PROBLEM REQUIREMENTS = Print everything in the records exactly. Leave the pictures out.

DATA UNDER STUDY =
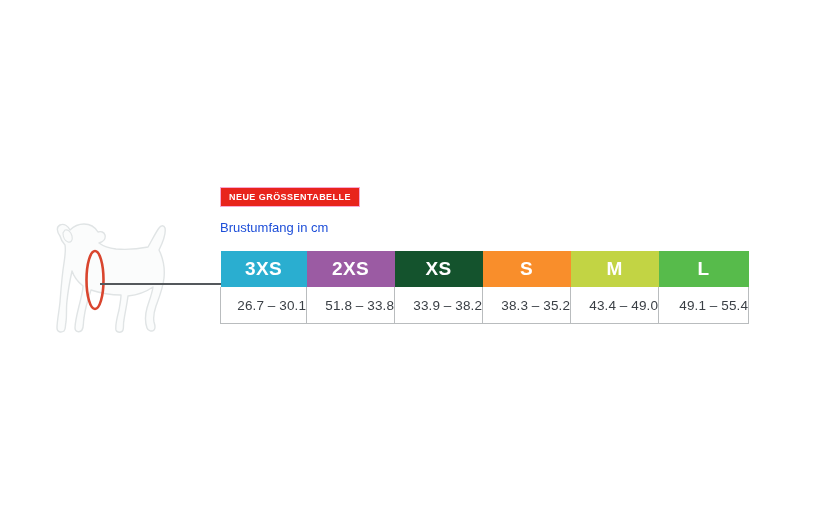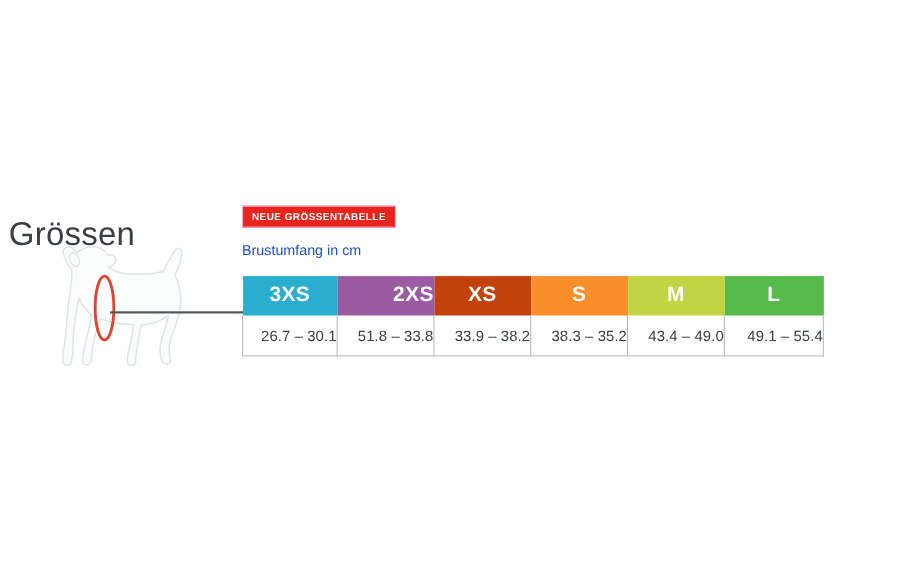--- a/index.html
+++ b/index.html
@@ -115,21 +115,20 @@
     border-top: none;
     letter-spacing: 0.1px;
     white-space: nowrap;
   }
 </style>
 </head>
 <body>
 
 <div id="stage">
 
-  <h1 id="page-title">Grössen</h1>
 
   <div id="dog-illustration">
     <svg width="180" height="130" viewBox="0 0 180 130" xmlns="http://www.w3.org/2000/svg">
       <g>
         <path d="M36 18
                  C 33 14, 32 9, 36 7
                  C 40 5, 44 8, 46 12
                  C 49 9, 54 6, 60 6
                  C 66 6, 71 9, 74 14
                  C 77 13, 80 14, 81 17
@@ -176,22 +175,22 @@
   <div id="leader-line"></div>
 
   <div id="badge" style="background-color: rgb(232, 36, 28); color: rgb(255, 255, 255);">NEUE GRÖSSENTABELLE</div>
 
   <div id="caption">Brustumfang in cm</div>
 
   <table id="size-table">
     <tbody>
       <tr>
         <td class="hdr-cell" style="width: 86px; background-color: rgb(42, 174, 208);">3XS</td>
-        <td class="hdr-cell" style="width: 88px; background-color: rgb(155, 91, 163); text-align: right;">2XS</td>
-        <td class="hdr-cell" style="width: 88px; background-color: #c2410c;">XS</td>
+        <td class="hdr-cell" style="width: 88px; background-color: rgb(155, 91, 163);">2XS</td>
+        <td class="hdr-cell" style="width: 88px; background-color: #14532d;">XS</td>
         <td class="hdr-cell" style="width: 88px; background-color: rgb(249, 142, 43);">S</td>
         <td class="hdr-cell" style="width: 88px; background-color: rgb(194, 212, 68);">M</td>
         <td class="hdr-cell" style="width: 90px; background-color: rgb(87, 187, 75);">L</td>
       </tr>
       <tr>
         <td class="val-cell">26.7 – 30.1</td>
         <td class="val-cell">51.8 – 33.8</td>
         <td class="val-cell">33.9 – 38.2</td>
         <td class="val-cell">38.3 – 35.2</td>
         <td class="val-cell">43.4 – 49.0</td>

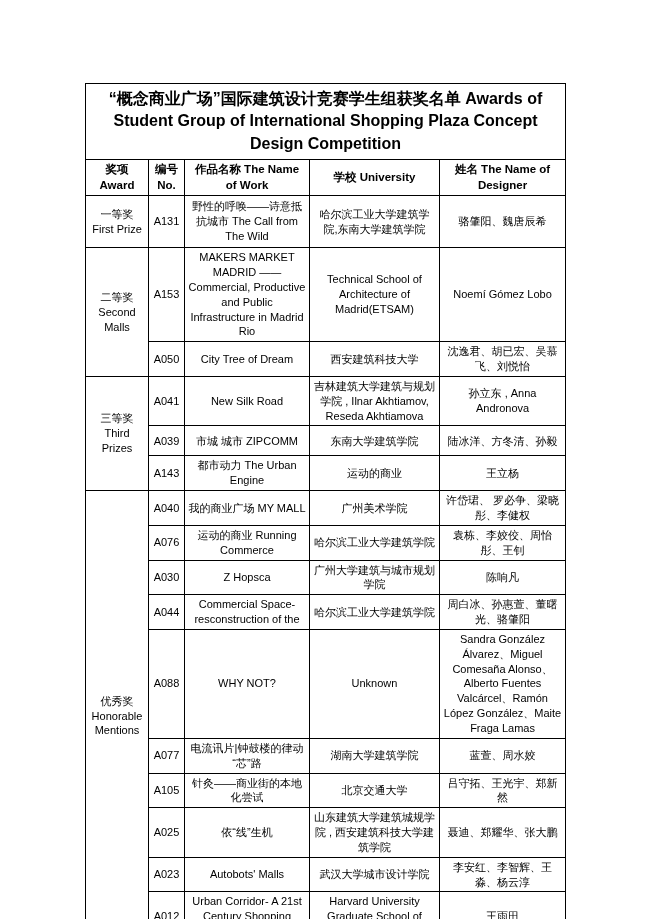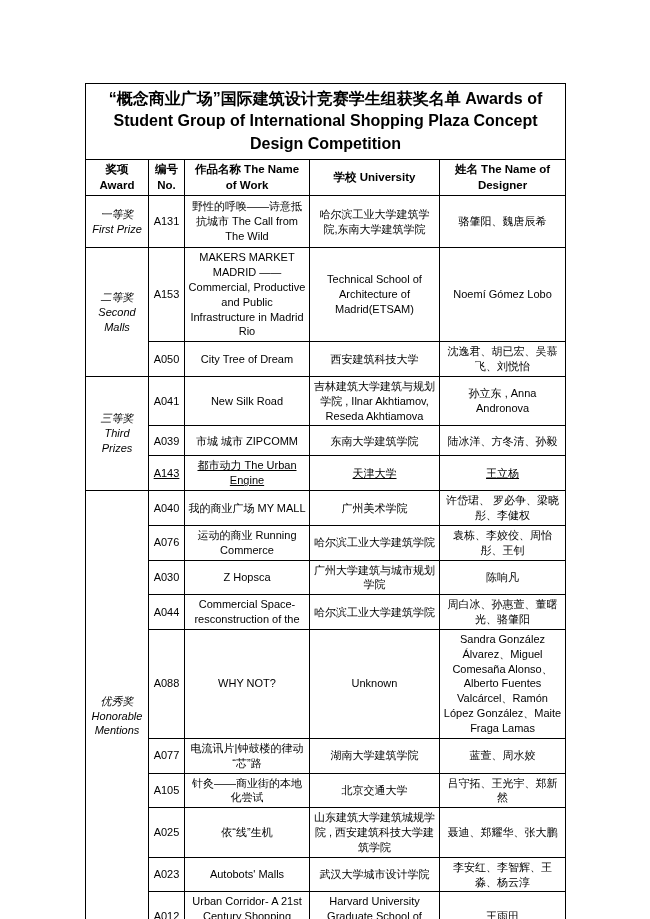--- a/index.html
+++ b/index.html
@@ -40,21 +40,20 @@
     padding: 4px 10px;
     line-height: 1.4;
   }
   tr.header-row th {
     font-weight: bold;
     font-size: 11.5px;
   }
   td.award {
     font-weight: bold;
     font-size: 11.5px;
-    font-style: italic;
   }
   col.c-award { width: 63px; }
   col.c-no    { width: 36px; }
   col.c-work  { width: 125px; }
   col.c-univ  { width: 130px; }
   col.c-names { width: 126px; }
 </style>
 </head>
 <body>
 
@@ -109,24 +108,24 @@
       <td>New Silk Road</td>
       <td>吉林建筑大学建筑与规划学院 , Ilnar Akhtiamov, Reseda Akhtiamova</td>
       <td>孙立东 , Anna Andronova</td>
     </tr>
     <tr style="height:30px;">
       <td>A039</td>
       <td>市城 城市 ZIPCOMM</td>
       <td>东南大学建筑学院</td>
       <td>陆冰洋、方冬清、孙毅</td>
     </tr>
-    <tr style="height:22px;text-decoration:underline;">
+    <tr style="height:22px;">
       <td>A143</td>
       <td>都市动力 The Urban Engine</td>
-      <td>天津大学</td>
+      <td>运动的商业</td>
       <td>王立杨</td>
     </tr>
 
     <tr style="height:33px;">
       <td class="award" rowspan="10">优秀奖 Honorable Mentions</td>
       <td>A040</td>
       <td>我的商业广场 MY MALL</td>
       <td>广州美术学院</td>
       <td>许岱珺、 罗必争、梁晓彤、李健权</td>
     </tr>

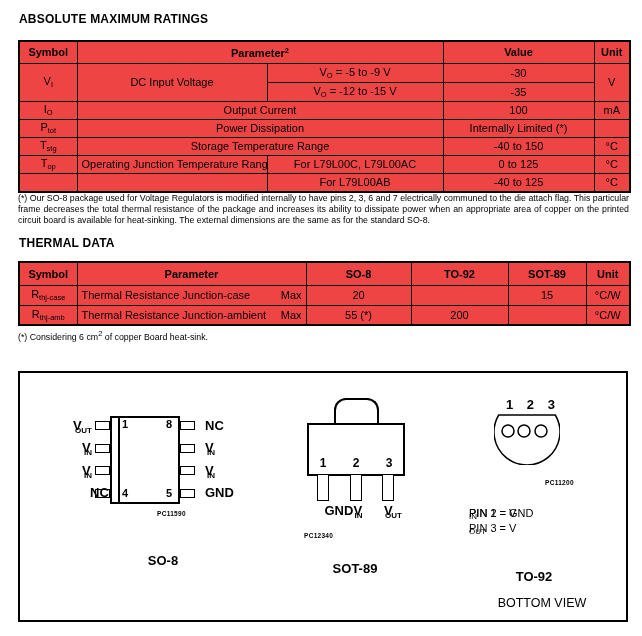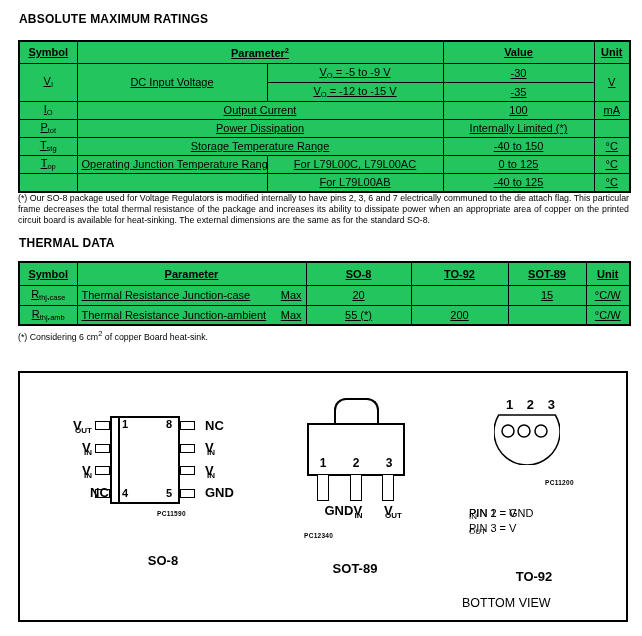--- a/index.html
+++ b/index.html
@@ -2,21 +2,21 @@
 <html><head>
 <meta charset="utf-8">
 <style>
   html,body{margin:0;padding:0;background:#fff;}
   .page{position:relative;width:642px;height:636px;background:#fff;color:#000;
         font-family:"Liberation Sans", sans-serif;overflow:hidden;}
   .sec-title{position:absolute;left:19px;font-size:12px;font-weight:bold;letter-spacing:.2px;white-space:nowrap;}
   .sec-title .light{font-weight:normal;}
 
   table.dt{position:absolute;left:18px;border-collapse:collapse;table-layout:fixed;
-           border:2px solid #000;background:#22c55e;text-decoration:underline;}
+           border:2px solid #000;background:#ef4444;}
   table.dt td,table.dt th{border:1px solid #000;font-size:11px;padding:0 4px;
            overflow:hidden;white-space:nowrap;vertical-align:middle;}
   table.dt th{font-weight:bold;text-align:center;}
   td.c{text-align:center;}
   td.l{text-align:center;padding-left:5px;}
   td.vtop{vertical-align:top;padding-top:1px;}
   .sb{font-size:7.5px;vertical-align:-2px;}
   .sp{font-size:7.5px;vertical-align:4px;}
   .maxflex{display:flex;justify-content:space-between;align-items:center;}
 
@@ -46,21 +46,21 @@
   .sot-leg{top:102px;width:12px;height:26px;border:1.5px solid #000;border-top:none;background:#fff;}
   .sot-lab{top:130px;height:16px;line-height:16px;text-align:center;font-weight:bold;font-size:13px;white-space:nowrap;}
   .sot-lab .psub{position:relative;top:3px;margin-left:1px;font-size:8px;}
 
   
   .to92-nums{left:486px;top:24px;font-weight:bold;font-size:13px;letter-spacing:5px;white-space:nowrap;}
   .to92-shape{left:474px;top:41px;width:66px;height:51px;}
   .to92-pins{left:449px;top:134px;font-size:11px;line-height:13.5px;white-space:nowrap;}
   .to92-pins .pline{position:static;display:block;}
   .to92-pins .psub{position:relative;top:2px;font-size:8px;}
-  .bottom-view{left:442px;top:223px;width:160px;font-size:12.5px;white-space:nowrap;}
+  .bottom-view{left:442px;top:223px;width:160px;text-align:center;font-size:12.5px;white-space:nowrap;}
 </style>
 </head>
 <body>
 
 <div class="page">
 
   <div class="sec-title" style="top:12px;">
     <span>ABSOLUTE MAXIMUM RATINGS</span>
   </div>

SOLUTION FOR THIS TASK =
--- a/index.html
+++ b/index.html
@@ -115,21 +115,20 @@
     border-top: none;
     letter-spacing: 0.1px;
     white-space: nowrap;
   }
 </style>
 </head>
 <body>
 
 <div id="stage">
 
-  <h1 id="page-title">Grössen</h1>
 
   <div id="dog-illustration">
     <svg width="180" height="130" viewBox="0 0 180 130" xmlns="http://www.w3.org/2000/svg">
       <g>
         <path d="M36 18
                  C 33 14, 32 9, 36 7
                  C 40 5, 44 8, 46 12
                  C 49 9, 54 6, 60 6
                  C 66 6, 71 9, 74 14
                  C 77 13, 80 14, 81 17
@@ -176,22 +175,22 @@
   <div id="leader-line"></div>
 
   <div id="badge" style="background-color: rgb(232, 36, 28); color: rgb(255, 255, 255);">NEUE GRÖSSENTABELLE</div>
 
   <div id="caption">Brustumfang in cm</div>
 
   <table id="size-table">
     <tbody>
       <tr>
         <td class="hdr-cell" style="width: 86px; background-color: rgb(42, 174, 208);">3XS</td>
-        <td class="hdr-cell" style="width: 88px; background-color: rgb(155, 91, 163); text-align: right;">2XS</td>
-        <td class="hdr-cell" style="width: 88px; background-color: #c2410c;">XS</td>
+        <td class="hdr-cell" style="width: 88px; background-color: rgb(155, 91, 163);">2XS</td>
+        <td class="hdr-cell" style="width: 88px; background-color: #14532d;">XS</td>
         <td class="hdr-cell" style="width: 88px; background-color: rgb(249, 142, 43);">S</td>
         <td class="hdr-cell" style="width: 88px; background-color: rgb(194, 212, 68);">M</td>
         <td class="hdr-cell" style="width: 90px; background-color: rgb(87, 187, 75);">L</td>
       </tr>
       <tr>
         <td class="val-cell">26.7 – 30.1</td>
         <td class="val-cell">51.8 – 33.8</td>
         <td class="val-cell">33.9 – 38.2</td>
         <td class="val-cell">38.3 – 35.2</td>
         <td class="val-cell">43.4 – 49.0</td>

--- a/index.html
+++ b/index.html
@@ -40,21 +40,20 @@
     padding: 4px 10px;
     line-height: 1.4;
   }
   tr.header-row th {
     font-weight: bold;
     font-size: 11.5px;
   }
   td.award {
     font-weight: bold;
     font-size: 11.5px;
-    font-style: italic;
   }
   col.c-award { width: 63px; }
   col.c-no    { width: 36px; }
   col.c-work  { width: 125px; }
   col.c-univ  { width: 130px; }
   col.c-names { width: 126px; }
 </style>
 </head>
 <body>
 
@@ -109,24 +108,24 @@
       <td>New Silk Road</td>
       <td>吉林建筑大学建筑与规划学院 , Ilnar Akhtiamov, Reseda Akhtiamova</td>
       <td>孙立东 , Anna Andronova</td>
     </tr>
     <tr style="height:30px;">
       <td>A039</td>
       <td>市城 城市 ZIPCOMM</td>
       <td>东南大学建筑学院</td>
       <td>陆冰洋、方冬清、孙毅</td>
     </tr>
-    <tr style="height:22px;text-decoration:underline;">
+    <tr style="height:22px;">
       <td>A143</td>
       <td>都市动力 The Urban Engine</td>
-      <td>天津大学</td>
+      <td>运动的商业</td>
       <td>王立杨</td>
     </tr>
 
     <tr style="height:33px;">
       <td class="award" rowspan="10">优秀奖 Honorable Mentions</td>
       <td>A040</td>
       <td>我的商业广场 MY MALL</td>
       <td>广州美术学院</td>
       <td>许岱珺、 罗必争、梁晓彤、李健权</td>
     </tr>

--- a/index.html
+++ b/index.html
@@ -2,21 +2,21 @@
 <html><head>
 <meta charset="utf-8">
 <style>
   html,body{margin:0;padding:0;background:#fff;}
   .page{position:relative;width:642px;height:636px;background:#fff;color:#000;
         font-family:"Liberation Sans", sans-serif;overflow:hidden;}
   .sec-title{position:absolute;left:19px;font-size:12px;font-weight:bold;letter-spacing:.2px;white-space:nowrap;}
   .sec-title .light{font-weight:normal;}
 
   table.dt{position:absolute;left:18px;border-collapse:collapse;table-layout:fixed;
-           border:2px solid #000;background:#22c55e;text-decoration:underline;}
+           border:2px solid #000;background:#ef4444;}
   table.dt td,table.dt th{border:1px solid #000;font-size:11px;padding:0 4px;
            overflow:hidden;white-space:nowrap;vertical-align:middle;}
   table.dt th{font-weight:bold;text-align:center;}
   td.c{text-align:center;}
   td.l{text-align:center;padding-left:5px;}
   td.vtop{vertical-align:top;padding-top:1px;}
   .sb{font-size:7.5px;vertical-align:-2px;}
   .sp{font-size:7.5px;vertical-align:4px;}
   .maxflex{display:flex;justify-content:space-between;align-items:center;}
 
@@ -46,21 +46,21 @@
   .sot-leg{top:102px;width:12px;height:26px;border:1.5px solid #000;border-top:none;background:#fff;}
   .sot-lab{top:130px;height:16px;line-height:16px;text-align:center;font-weight:bold;font-size:13px;white-space:nowrap;}
   .sot-lab .psub{position:relative;top:3px;margin-left:1px;font-size:8px;}
 
   
   .to92-nums{left:486px;top:24px;font-weight:bold;font-size:13px;letter-spacing:5px;white-space:nowrap;}
   .to92-shape{left:474px;top:41px;width:66px;height:51px;}
   .to92-pins{left:449px;top:134px;font-size:11px;line-height:13.5px;white-space:nowrap;}
   .to92-pins .pline{position:static;display:block;}
   .to92-pins .psub{position:relative;top:2px;font-size:8px;}
-  .bottom-view{left:442px;top:223px;width:160px;font-size:12.5px;white-space:nowrap;}
+  .bottom-view{left:442px;top:223px;width:160px;text-align:center;font-size:12.5px;white-space:nowrap;}
 </style>
 </head>
 <body>
 
 <div class="page">
 
   <div class="sec-title" style="top:12px;">
     <span>ABSOLUTE MAXIMUM RATINGS</span>
   </div>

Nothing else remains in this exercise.